- WORK INSTRUCTIONS -
Output only the lines below from the one containing "- 2. Select" to the one containing "code using spair::Render.", exactly as written, both ends kept.

- INFORMATION -
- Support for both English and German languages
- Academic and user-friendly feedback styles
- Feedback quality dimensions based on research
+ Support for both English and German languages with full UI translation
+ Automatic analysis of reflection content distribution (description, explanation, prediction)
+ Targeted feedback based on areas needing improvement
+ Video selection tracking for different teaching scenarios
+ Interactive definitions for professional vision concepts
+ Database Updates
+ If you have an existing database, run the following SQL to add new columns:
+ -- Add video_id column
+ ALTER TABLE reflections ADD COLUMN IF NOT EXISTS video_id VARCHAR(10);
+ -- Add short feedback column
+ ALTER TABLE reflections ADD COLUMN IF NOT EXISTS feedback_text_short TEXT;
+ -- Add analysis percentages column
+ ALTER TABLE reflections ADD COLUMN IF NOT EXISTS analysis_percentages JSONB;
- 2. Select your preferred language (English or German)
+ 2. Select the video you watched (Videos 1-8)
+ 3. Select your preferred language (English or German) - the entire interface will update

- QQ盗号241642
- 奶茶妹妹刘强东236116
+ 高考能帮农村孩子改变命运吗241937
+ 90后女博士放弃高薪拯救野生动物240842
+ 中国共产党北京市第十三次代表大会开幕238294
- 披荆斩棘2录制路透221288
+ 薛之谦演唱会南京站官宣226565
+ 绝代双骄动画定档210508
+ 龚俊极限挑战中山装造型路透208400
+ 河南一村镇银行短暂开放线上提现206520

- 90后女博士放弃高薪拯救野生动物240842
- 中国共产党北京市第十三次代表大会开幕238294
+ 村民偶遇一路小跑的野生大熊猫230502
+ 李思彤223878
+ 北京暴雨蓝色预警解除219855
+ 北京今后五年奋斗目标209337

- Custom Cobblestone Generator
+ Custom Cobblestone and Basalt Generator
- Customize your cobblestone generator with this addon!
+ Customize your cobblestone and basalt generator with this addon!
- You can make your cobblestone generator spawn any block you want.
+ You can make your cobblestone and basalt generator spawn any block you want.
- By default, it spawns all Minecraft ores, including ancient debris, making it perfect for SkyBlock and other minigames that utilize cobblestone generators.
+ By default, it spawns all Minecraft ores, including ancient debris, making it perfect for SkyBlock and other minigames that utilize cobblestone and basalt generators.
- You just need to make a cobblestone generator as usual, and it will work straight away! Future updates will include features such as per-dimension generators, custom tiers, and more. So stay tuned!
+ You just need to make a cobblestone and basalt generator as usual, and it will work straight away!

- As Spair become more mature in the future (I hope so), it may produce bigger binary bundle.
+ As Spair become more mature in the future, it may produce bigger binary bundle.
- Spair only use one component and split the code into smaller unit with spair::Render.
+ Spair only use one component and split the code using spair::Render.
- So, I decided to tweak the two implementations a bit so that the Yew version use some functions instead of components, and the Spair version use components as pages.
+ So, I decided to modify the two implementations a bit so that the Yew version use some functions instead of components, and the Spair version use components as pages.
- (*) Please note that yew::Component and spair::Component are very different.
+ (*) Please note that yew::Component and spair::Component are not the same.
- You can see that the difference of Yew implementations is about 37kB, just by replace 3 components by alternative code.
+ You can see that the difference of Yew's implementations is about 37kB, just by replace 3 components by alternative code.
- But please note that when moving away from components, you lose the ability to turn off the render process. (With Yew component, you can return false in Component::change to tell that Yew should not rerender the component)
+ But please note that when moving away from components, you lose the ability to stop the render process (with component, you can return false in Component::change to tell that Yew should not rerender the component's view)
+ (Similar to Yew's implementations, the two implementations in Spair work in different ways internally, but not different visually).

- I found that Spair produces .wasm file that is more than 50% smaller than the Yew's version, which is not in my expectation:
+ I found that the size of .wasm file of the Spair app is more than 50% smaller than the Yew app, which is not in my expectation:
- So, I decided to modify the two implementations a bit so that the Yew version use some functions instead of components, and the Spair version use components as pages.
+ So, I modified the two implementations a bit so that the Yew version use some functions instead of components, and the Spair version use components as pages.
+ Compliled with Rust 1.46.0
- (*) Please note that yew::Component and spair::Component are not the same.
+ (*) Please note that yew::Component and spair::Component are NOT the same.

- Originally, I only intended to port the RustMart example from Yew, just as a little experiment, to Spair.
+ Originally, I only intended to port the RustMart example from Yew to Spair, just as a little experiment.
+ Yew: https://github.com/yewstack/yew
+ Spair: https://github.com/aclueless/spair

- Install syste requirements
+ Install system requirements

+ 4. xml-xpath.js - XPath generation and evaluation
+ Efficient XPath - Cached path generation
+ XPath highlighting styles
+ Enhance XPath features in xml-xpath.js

- RESPONSE TO THE EXERCISE -
- 2. Select your preferred language (English or German)
+ 2. Select the video you watched (Videos 1-8)
+ 3. Select your preferred language (English or German) - the entire interface will update

- QQ盗号241642
- 奶茶妹妹刘强东236116
+ 高考能帮农村孩子改变命运吗241937
+ 90后女博士放弃高薪拯救野生动物240842
+ 中国共产党北京市第十三次代表大会开幕238294
- 披荆斩棘2录制路透221288
+ 薛之谦演唱会南京站官宣226565
+ 绝代双骄动画定档210508
+ 龚俊极限挑战中山装造型路透208400
+ 河南一村镇银行短暂开放线上提现206520

- 90后女博士放弃高薪拯救野生动物240842
- 中国共产党北京市第十三次代表大会开幕238294
+ 村民偶遇一路小跑的野生大熊猫230502
+ 李思彤223878
+ 北京暴雨蓝色预警解除219855
+ 北京今后五年奋斗目标209337

- Custom Cobblestone Generator
+ Custom Cobblestone and Basalt Generator
- Customize your cobblestone generator with this addon!
+ Customize your cobblestone and basalt generator with this addon!
- You can make your cobblestone generator spawn any block you want.
+ You can make your cobblestone and basalt generator spawn any block you want.
- By default, it spawns all Minecraft ores, including ancient debris, making it perfect for SkyBlock and other minigames that utilize cobblestone generators.
+ By default, it spawns all Minecraft ores, including ancient debris, making it perfect for SkyBlock and other minigames that utilize cobblestone and basalt generators.
- You just need to make a cobblestone generator as usual, and it will work straight away! Future updates will include features such as per-dimension generators, custom tiers, and more. So stay tuned!
+ You just need to make a cobblestone and basalt generator as usual, and it will work straight away!

- As Spair become more mature in the future (I hope so), it may produce bigger binary bundle.
+ As Spair become more mature in the future, it may produce bigger binary bundle.
- Spair only use one component and split the code into smaller unit with spair::Render.
+ Spair only use one component and split the code using spair::Render.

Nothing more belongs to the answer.